What is SCCM’s Viral Infection and Respiratory Illness Universal Study?

The Viral Infection and Respiratory Illness Universal Study (VIRUS) Registry from SCCM’s Discovery, the Critical Research Network, is a global COVID-19 registry that tracks ICU and hospital care patterns. SCCM encourages enrollment of VIRUS participating sites as well as national and international collaboration on ancillary studies. The de-identified, HIPAA-compliant database was developed to capture both core data collection fields containing clinical information collected for all patients and an enhanced data set of daily physiologic, laboratory, and treatment information. The case report forms were adapted from those of the International Severe Acute Respiratory and Emerging Infection Consortium (ISARIC) and the World Health Organization with a focus on ICU-specific context. Participating sites retain all rights to the data they contribute and have full access to their own data through the ancillary study submission process. Participating sites whose data are analyzed for article preparation are given collaborative coauthorships on the subsequent article publication. Also, participating institutions will have infrastructure for Observational Medical Outcomes Partnership (OMOP) and can use the data to support other research, such as quality assurance or participation in other registries.
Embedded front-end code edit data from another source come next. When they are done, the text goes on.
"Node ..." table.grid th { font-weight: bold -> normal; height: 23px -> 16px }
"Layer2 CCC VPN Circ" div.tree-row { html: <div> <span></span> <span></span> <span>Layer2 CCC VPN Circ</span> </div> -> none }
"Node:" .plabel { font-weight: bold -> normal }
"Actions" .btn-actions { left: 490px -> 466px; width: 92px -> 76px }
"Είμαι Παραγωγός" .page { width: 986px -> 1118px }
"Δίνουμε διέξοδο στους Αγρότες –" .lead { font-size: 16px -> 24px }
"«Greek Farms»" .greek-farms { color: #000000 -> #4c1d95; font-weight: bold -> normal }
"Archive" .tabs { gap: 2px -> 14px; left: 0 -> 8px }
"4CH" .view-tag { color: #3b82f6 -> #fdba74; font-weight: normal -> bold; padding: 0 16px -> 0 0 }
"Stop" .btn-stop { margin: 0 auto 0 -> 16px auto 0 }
What is the Clinical Data Interchange Standards Consortium’s Study Data Tabulation Model?

The Clinical Data Interchange Standards Consortium’s (CDISC) Study Data Tabulation Model (SDTM) is used for organizing data, standardizing structure for human clinical trial data tabulations, and tabulating nonclinical study data for submission as part of a product application to a regulatory authority such as the U.S. Food and Drug Administration (FDA). The FDA has developed a repository for all submitted trial data as well as a suite of standard review tools to access, manipulate, and view the tabulations. The SDTM includes domain classes such as interventions, events, and findings.